Web document revisions
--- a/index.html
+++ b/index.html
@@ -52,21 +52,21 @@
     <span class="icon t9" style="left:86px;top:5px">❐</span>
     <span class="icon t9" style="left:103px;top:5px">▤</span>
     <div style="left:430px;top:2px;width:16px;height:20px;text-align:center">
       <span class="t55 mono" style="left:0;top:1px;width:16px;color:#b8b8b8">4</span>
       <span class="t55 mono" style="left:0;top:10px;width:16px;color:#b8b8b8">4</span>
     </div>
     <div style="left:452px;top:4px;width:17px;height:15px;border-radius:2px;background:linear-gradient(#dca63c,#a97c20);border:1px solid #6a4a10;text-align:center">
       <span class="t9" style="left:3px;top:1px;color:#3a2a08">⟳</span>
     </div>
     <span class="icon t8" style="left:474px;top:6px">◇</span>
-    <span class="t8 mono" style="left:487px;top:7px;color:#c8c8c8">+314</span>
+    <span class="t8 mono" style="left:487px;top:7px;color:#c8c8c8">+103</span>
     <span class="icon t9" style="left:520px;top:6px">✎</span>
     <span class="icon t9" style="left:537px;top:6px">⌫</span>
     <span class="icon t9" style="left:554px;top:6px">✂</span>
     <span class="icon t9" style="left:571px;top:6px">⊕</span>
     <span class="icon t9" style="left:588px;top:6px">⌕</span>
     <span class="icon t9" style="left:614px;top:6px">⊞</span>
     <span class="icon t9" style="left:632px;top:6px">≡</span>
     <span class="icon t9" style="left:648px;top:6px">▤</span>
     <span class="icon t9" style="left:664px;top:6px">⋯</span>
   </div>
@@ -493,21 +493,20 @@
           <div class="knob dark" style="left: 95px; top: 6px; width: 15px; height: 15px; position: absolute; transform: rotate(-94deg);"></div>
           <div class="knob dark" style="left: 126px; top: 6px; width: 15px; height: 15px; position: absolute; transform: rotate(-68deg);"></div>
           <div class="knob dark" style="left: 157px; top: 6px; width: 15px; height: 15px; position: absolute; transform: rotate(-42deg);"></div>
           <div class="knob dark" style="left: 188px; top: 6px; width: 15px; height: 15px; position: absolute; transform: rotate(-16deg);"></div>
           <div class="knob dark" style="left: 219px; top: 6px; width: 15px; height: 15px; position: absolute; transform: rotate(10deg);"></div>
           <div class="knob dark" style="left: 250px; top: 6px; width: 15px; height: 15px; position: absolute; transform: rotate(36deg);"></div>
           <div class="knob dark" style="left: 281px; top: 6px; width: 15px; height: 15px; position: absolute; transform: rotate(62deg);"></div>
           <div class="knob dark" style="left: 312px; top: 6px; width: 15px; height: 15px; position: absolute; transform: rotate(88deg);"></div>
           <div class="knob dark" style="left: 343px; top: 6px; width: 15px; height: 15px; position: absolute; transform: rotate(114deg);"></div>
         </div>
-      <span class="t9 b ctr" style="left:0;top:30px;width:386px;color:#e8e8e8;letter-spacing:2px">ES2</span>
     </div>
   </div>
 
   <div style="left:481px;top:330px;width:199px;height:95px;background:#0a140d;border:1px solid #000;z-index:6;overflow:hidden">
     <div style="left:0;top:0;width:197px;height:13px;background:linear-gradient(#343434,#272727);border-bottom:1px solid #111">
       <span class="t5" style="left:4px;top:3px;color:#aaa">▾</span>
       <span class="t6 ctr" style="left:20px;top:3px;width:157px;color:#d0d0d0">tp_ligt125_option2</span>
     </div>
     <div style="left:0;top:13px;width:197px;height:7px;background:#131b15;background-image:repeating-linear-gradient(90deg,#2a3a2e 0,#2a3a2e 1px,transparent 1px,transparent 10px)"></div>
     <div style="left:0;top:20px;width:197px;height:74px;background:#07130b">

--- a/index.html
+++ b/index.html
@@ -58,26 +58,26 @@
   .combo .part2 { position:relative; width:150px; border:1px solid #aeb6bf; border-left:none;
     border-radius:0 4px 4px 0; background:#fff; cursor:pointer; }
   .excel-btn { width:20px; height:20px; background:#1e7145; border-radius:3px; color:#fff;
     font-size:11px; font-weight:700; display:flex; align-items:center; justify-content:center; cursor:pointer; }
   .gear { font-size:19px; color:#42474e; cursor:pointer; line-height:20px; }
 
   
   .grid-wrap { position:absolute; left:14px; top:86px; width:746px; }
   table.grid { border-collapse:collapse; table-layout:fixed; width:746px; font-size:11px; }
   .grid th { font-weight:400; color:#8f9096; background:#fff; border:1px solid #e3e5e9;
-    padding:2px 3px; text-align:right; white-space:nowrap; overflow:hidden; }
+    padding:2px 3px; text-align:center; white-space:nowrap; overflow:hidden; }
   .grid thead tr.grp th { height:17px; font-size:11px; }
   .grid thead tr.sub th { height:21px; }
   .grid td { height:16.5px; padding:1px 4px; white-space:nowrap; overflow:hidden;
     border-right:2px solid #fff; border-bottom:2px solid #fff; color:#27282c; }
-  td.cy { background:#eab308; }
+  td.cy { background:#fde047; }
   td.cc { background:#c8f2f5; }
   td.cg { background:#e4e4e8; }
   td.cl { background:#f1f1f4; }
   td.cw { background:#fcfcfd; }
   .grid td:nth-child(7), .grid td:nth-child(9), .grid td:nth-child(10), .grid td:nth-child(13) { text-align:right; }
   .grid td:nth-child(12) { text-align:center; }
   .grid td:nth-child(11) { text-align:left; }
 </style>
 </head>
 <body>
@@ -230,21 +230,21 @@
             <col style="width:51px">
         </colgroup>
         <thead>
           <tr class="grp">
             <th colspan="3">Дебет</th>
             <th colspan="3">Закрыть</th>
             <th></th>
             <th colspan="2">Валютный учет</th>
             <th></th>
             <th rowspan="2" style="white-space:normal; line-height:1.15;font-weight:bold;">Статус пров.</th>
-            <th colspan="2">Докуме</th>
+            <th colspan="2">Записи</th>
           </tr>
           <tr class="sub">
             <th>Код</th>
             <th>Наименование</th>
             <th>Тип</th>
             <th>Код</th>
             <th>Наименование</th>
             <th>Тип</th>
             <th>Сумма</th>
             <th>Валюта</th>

#### Task brief:
Which lines of the data include "grid"? Copy each of them.

#### Task response:
   .grid-wrap { position:absolute; left:14px; top:86px; width:746px; }
   table.grid { border-collapse:collapse; table-layout:fixed; width:746px; font-size:11px; }
   .grid th { font-weight:400; color:#8f9096; background:#fff; border:1px solid #e3e5e9;
   .grid thead tr.grp th { height:17px; font-size:11px; }
   .grid thead tr.sub th { height:21px; }
   .grid td { height:16.5px; padding:1px 4px; white-space:nowrap; overflow:hidden;
   .grid td:nth-child(7), .grid td:nth-child(9), .grid td:nth-child(10), .grid td:nth-child(13) { text-align:right; }
   .grid td:nth-child(12) { text-align:center; }
   .grid td:nth-child(11) { text-align:left; }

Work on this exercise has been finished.